Image: The SJM Axium Neurostimulator stimulation system (Photo courtesy of SJM).
A new study suggests that dorsal root ganglion (DRG) stimulation at the L2-L3 level can relieve discogenic low back pain in patients with failed back surgery syndrome (FBSS).
Researchers at Erasmus University Medical Center (Erasmus MC; Rotterdam, The Netherlands), Maastricht University Medical Center (MUMC; The Netherlands), and St. Jude Medical (SJM; St. Paul, MN, USA) conducted a study in 12 patients with significant chronic discogenic low back pain resulting from FBSS. All subjects were implanted with the SJM Axium Neurostimulator system that had at least one lead placed at L2 or L3.
Study participants pain ratings, mood, and quality of life were then tracked prospectively for up to 12 months. The results showed that over half of the patients reported a 50% or better pain relief in the low back; at one year, the average low back pain relief was 45.5%. There were concomitant decreases in overall pain, leg pain, pain interference, mood, and quality of life. The study was published on May 9, 2017, in Pain Practice.

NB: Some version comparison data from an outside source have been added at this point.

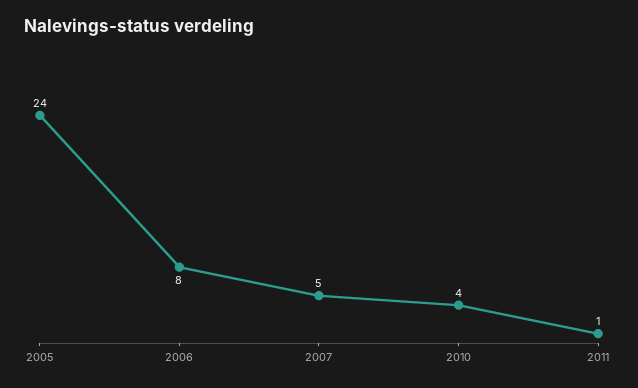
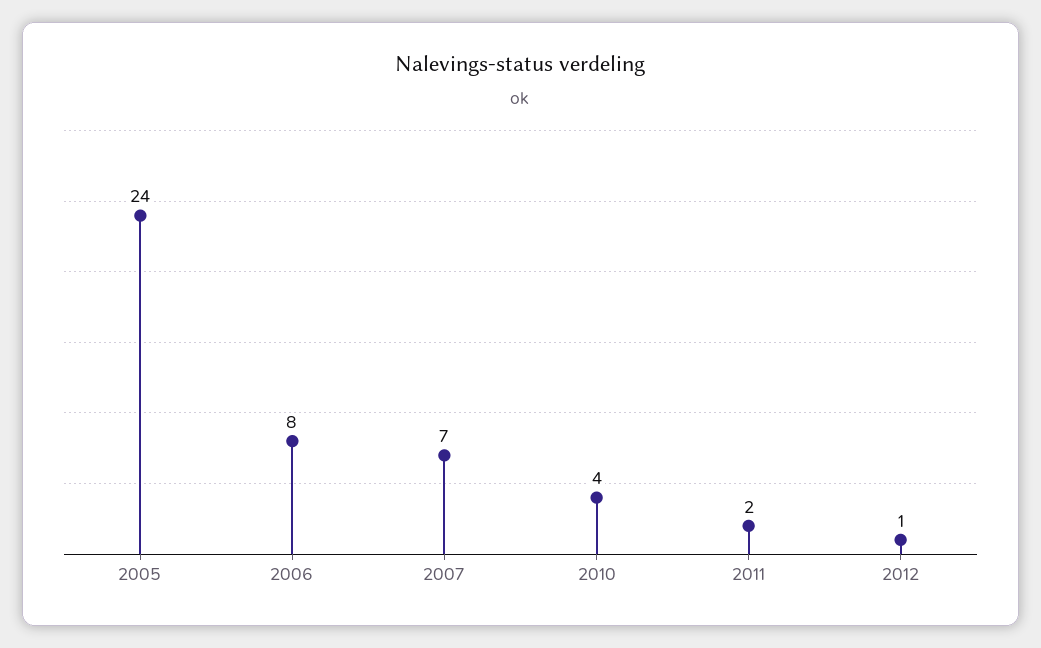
2007: 5 -> 7
2011: 1 -> 2
2012: none -> 1

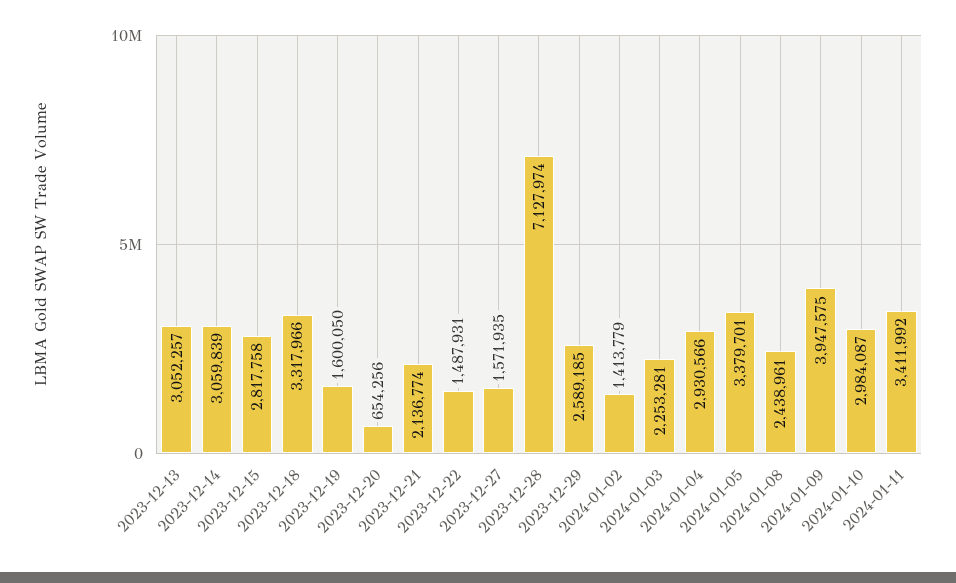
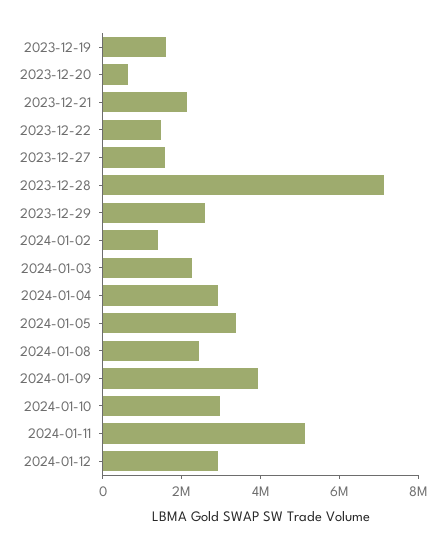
2023-12-13: 3052257 -> none
2023-12-14: 3059839 -> none
2023-12-15: 2817758 -> none
2023-12-18: 3317966 -> none
2024-01-11: 3411992 -> 5000000
2024-01-12: none -> 3000000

“For the studied population, DRG stimulation at the L2 to L3 levels was effective at relieving low back pain. These reductions in pain were associated with improvements in quality of life,” concluded lead author Frank Huygen, MD, PhD, from Erasmus MC, and colleagues. “Thus, DRG stimulation at these levels may be effective for low back pain by recruiting both segmental and non-segmental neural pathways that are not otherwise accessible via traditional spinal cord stimulation.”
DRG therapy works by stimulating ganglia made up of densely populated sensory nerves, which regulate signals and sensations that travel through nerve fibers along the spinal column to the brain. Since each DRG is associated with different areas, the therapy can be targeted to the specific part of the body. In this way, DRG therapy has the unique ability to help manage pain in-situ, and is especially helpful for those who live with isolated chronic pain in the lower parts of the body.